PortletRequestProcessor and PortletTilesRequestProcessor

The Struts Bridge requires a different RequestProcessor to be used for the Struts Application: a PortletRequestProcessor. If a Struts config doesn't define one, or defines one which isn't based on the PortletRequestProcessor, it will be replaced automatically by the Struts Bridge.

The Struts Bridge also supports Tiles to be used with the PortletTilesRequestProcessor. If the TilesPlugin is defined (as required to be able to use Tiles in Struts) it will be recognized by the Struts Bridge and then the PortletTilesRequestProcessor will be used instead (if not configured already).
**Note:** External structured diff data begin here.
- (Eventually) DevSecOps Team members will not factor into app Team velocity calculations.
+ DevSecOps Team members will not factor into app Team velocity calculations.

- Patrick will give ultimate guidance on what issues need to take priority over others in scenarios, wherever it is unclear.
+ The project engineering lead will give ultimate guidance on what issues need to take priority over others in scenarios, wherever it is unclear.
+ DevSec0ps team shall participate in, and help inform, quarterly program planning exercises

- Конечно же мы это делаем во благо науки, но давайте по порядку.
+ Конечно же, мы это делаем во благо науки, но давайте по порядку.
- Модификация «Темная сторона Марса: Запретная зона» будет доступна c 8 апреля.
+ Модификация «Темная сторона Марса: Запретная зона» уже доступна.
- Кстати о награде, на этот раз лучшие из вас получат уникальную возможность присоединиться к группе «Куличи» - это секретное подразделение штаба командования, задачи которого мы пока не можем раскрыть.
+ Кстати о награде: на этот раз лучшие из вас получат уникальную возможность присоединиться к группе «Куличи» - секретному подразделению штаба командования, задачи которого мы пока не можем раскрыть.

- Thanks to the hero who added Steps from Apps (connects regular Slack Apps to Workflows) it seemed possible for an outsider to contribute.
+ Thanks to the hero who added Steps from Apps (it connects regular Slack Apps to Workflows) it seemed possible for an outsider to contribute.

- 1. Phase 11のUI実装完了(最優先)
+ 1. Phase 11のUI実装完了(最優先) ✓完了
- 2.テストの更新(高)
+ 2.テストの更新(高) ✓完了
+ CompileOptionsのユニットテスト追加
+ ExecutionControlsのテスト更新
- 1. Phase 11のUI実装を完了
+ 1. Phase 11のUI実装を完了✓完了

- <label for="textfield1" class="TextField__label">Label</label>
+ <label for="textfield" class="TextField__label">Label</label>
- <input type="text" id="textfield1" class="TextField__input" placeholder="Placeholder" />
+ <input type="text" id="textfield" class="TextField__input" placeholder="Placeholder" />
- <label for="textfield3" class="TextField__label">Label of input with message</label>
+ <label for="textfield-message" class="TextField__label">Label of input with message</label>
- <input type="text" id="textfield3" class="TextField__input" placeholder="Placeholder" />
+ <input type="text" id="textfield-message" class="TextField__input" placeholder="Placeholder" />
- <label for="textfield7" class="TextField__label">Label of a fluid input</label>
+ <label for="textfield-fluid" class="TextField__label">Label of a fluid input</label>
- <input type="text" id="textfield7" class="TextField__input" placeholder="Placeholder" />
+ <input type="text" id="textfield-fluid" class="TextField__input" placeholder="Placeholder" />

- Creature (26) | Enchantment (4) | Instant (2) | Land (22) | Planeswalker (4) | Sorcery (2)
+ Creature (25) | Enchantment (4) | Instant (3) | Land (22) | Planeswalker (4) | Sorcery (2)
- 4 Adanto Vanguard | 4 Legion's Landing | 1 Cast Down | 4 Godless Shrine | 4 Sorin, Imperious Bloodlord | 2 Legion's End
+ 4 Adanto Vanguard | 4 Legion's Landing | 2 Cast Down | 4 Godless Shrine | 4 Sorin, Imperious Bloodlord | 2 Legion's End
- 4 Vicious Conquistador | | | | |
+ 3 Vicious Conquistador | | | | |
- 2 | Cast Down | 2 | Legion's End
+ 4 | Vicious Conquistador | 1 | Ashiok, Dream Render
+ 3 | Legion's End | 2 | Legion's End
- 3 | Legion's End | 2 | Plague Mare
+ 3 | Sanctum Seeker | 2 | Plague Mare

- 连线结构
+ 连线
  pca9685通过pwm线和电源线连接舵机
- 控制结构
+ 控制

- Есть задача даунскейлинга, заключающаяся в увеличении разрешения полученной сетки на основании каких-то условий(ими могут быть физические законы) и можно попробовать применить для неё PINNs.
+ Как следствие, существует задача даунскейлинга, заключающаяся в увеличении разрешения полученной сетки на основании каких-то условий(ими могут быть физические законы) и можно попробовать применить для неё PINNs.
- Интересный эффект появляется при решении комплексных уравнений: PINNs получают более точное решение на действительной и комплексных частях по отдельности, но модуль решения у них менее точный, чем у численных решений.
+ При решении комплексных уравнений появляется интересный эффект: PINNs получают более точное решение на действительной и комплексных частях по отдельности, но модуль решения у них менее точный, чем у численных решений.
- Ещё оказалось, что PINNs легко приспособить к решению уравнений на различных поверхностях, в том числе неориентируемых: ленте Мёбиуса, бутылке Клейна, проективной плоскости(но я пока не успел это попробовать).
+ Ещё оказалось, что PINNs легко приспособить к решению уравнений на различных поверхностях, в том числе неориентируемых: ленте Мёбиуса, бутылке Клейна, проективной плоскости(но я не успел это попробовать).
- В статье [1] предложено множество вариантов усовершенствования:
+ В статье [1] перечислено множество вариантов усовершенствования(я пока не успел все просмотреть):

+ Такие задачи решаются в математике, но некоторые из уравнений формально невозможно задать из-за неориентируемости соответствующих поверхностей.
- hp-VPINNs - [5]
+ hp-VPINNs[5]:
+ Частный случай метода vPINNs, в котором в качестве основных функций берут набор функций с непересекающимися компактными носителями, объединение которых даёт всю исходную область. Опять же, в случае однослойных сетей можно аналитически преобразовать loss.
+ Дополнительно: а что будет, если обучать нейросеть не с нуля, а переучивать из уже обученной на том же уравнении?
Tiles can be used without problem within a Portlet context, even for Action Mapping or ActionForward paths, although the same considerations and restrictions must be taken into account as described above.

1.0.1: For proper handling of the Tiles Context, with version 1.0 the Tiles ComponentConstants.COMPONENT_CONTEXT had to be set as RenderContextAttribute like this:

            <?xml version="1.0" encoding="UTF-8"?>
                <attribute name="org.apache.struts.taglib.tiles.CompContext"/>
With the 1.0.1 release, this isn't necessary anymore as the Struts Bridge will register this special attribute itself automatically if it hasn't been defined in the struts-portlet-config.xml already.

Running your application as Portlet and Web Application at the same time

Although the Struts Bridge is created to allow Struts Applications to run in a Portlet context, it also allows the same application to be run in a Servlet context too.

If the Struts Bridge PortletServlet (which extends ActionServlet) detects it is not accessed from a Portlet context is simply delegates back to the underlying Struts Framework.

Provided the Struts Application doesn't use any Portlet specific features and the Action Mapping configuration is also (still) valid for a Web Application, the same application war can be deployed as Web application and as Portlet Application. When deployed in a Portal, the application can even be accessed as Portlet or as Web Application at the same time!

The JPetstore Portlet example provided by Jetspeed-2 is one example of such a "dual" mode Struts Application.

Another benefit of such a "dual" mode Struts Application is that it can be tested as Web Application which is somewhat easier than testing it as a Portlet.

1.0.1: Multiple StrutsPortlet instances PORTLET_SCOPE isolated StrutsServlet sessions

The Struts framework itself, as well as many Struts applications make have use of the (Servlet) Session for storing user state. When you want to use multiple StrutsPortlets from the same web application this can cause conflicts and session state corruption. With Struts Bridge release 1.0.1, this now has been solved by (optionally, and not by default) isolating the Session scope seen by the StrutsServlet to PortletSession.PORTLET_SCOPE.

If the optional StrutsPortlet init parameter PortletScopeStrutsSession is set to true, the Session object provided to the StrutsServlet will be a Proxy for the PortletSession and will provide only access to the PortletSession.PORTLET_SCOPE attributes.

One caveat though: If you also need to use direct Servlet access to the Struts application (meaning: the browser is invoking the Servlet directly, not through the Portlet), this Servlet won't "see" the previously APPLICATION_SCOPE Session attributes anymore.
This can be an issue for features like binary file (pdf) rendering through a servlet which needs to use the Session to access its data. To solve this, the utility PortletWindowUtils class can be used which provides methods to access a specific Portlet instance its PORTLET_SCOPE session attributes based on its PortletWindowId.
That PortletWindowId (which a Portlet can retrieve itself using the PortletWindowUtils) needs to be passed on to the Servlet first (for example as query-string parameter on a link send to the browser) for it to be able to make use of it.